Is die 20 maanden alsnog onvoldoende om de aangifte erfbelasting te doen? Dan kun je op verzoek eenmalig 4 maanden uitstel krijgen. De langere termijn voor het doen van aangifte geeft de Belastingdienst niet een langere behandeltermijn. De aanslag erfbelasting moet namelijk nog steeds binnen 3 jaar na het overlijden zijn opgelegd.
180-dagen fictie erfbelasting
Binnen de Successiewet geldt dat wanneer je een schenking ontvangt van iemand die binnen 180 dagen overlijdt, dit als onderdeel van de erfenis wordt gezien. Dit is bedoeld om schenkingen in zicht van overlijden – ter besparing van erfbelasting – tegen te gaan.

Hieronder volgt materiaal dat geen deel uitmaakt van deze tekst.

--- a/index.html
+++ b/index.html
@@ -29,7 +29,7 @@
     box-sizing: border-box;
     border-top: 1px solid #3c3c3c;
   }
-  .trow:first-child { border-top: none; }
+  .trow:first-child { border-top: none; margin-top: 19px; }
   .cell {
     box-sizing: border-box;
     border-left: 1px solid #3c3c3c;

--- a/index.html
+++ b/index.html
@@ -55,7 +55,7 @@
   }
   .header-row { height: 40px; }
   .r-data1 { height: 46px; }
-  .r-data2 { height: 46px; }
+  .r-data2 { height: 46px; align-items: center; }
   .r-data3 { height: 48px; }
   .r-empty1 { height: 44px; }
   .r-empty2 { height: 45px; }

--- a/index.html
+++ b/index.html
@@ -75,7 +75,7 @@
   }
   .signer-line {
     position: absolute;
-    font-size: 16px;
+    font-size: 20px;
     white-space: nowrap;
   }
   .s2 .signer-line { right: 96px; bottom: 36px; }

Op dit moment dien je bij een schenking een aangifte schenkbelasting in, maar bij een eventueel overlijden binnen 180 dagen wordt de schenkbelasting verrekend met de erfbelasting. Dit wordt als onnodig complex ervaren.
Vanaf 1 januari 2026 hoef je geen aparte aangifte schenkbelasting meer te doen als de schenker binnen 180 dagen overlijdt. De schenking telt wel nog steeds mee als onderdeel van de erfenis en moet je dus opnemen in de aangifte erfbelasting. Deze maatregel geldt alleen voor schenkingen die ná 5 juli 2025 zijn gedaan.

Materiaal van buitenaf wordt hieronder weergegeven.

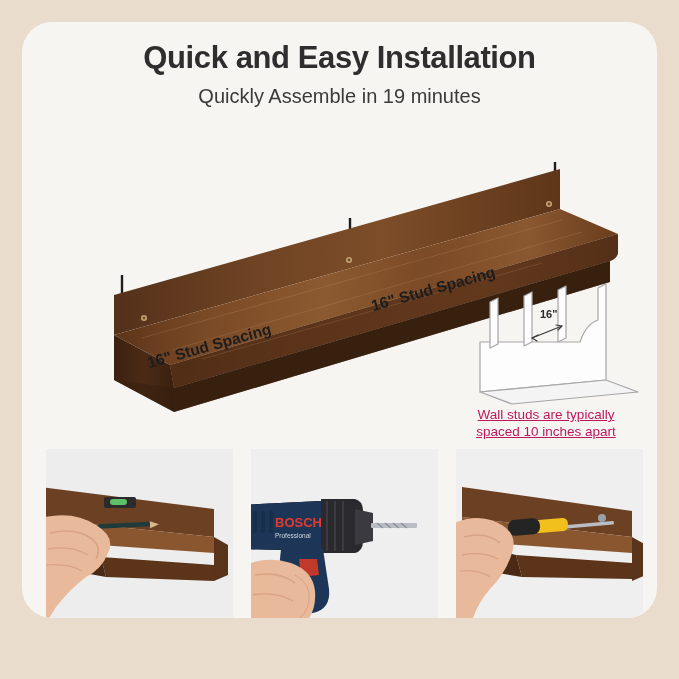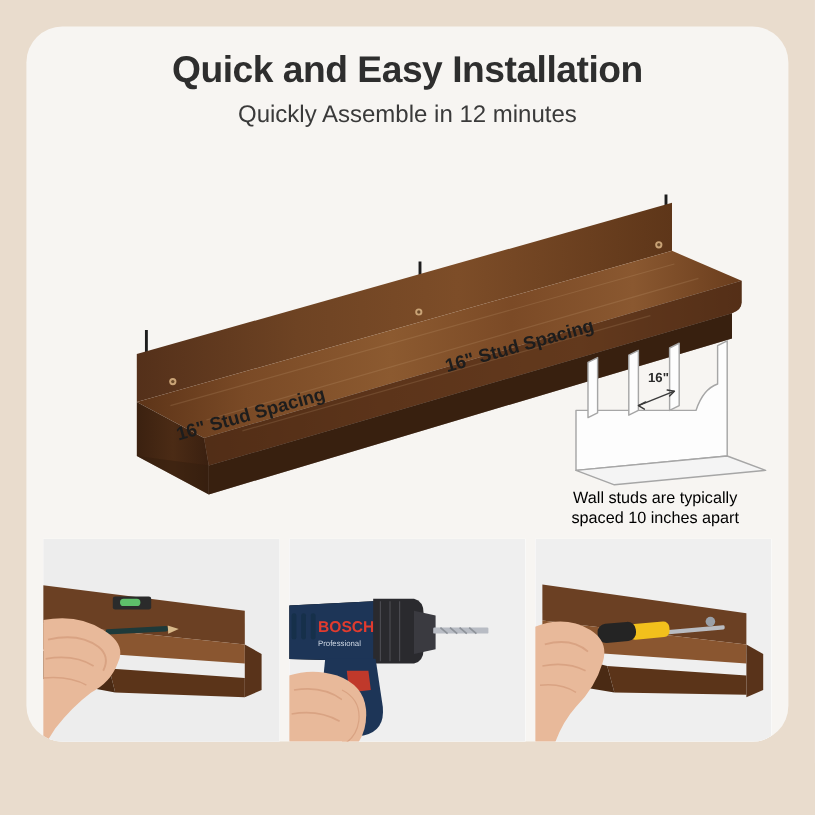--- a/index.html
+++ b/index.html
@@ -161,7 +161,7 @@
   <div id="card">
 
     <div class="headline">Quick and Easy Installation</div>
-    <div class="subhead">Quickly Assemble in 12 minutes</div>
+    <div class="subhead">Quickly Assemble in 19 minutes</div>
 
 
     <div class="hero">

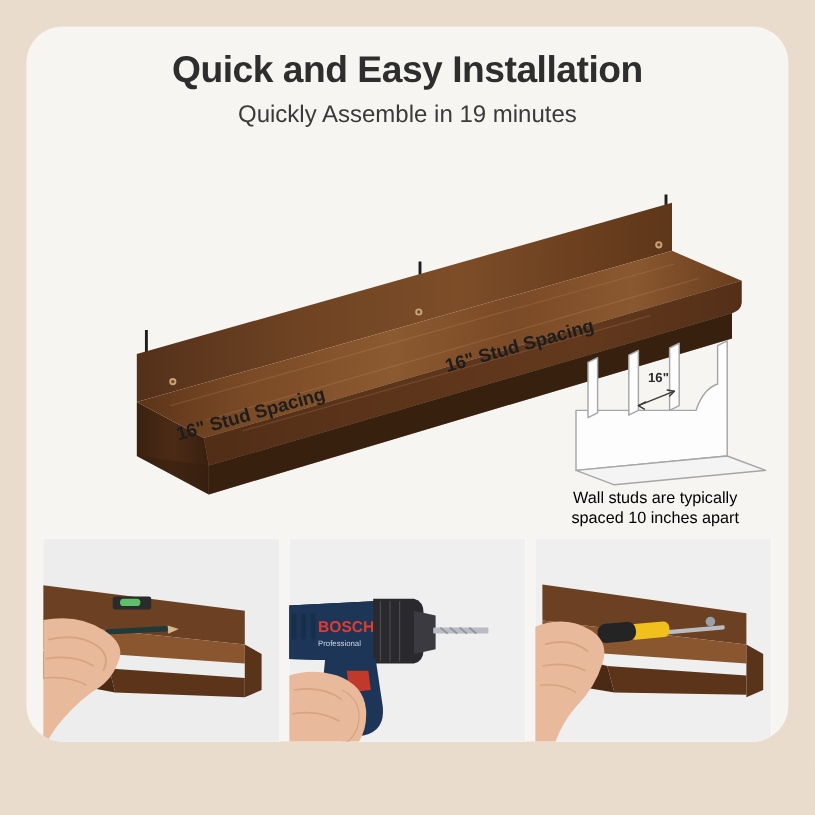--- a/index.html
+++ b/index.html
@@ -132,7 +132,8 @@
     text-align: center;
     font-size: 13.5px;
     line-height: 17px;
-    color: #000000;
+    color: #be185d;
+    text-decoration: underline;
   }
 
   

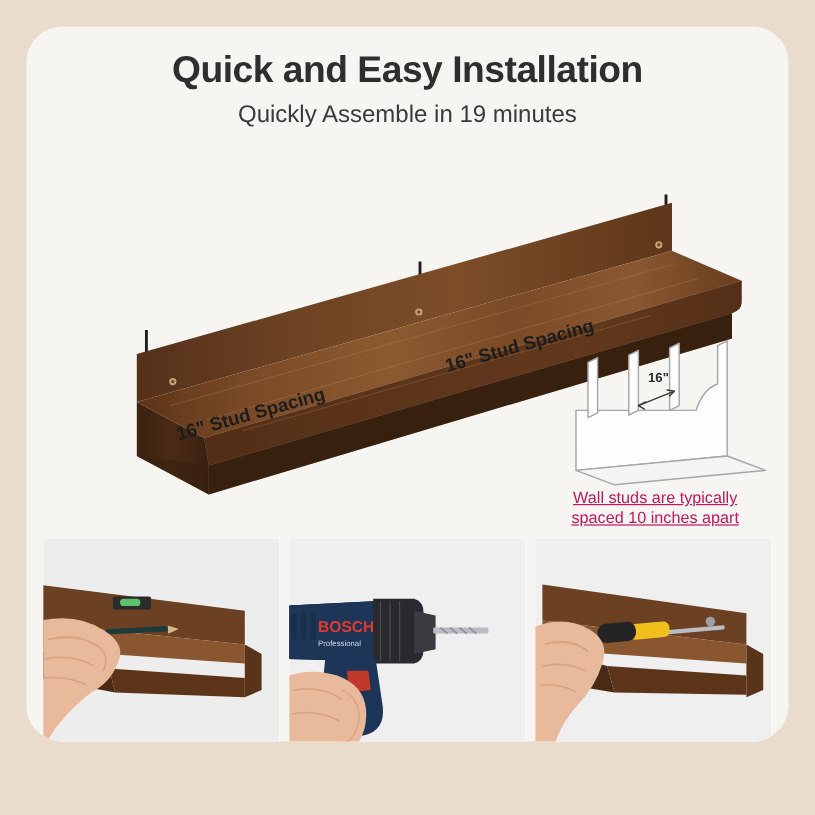--- a/index.html
+++ b/index.html
@@ -152,6 +152,7 @@
     height: 193px;
     background: #ffffff;
     overflow: hidden;
+    margin-left: 10px;
   }
   .photo svg { display: block; }
 </style>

Was het overlijden niet te voorzien en had je de aangifte schenkbelasting al ingediend en/of betaald? Dan zal de Belastingdienst de aanslag zelfstandig verminderen en de betaling retourneren.
DAC8: automatische uitwisseling van crypto-informatie
Vanaf 1 januari 2026 treedt de Wet implementatie EU-richtlijn gegevensuitwisseling cryptoactiva (DAC8) in werking. Deze wet verplicht cryptoaanbieders om klantgegevens en transactiegegevens te rapporteren aan de Belastingdienst en zorgt voor automatische uitwisseling van deze gegevens tussen EU-lidstaten.
Deze wet heeft geen directe gevolgen voor bezitters van crypto, aangezien zij al verplicht zijn hun bezittingen in box 3 op te geven. Het niet naleven van de rapportageplicht kan leiden tot boetes tot €1.030.000.
Inzagerecht voor belastingplichtigen en inhoudingsplichtigen
Vanaf 2026 krijg je als belastingplichtige en inhoudingsplichtige het wettelijke recht om op jouw verzoek inzage te krijgen in je fiscale dossier bij de Belastingdienst en de Douane. Concreet betekent dit dat je kunt inloggen op een portaal op elk gewenst moment en zo de beschikking krijgt over je eigen fiscale dossier.
Tot nu toe was inzage vaak beperkt tot de bezwaarfase of bij boeteprocedures. Deze wetswijziging beoogt een grotere transparantie en controleerbaarheid van de fiscale gegevens voor belastingplichtigen.
Verhoging invorderingsrente
De hoogte van de invorderingsrente is geregeld in een beleidsbesluit. Momenteel bedraagt de invorderingsrente 4%. In de Miljoenennota is benoemd dat de invorderingsrente omhoog gaat naar 4,25%.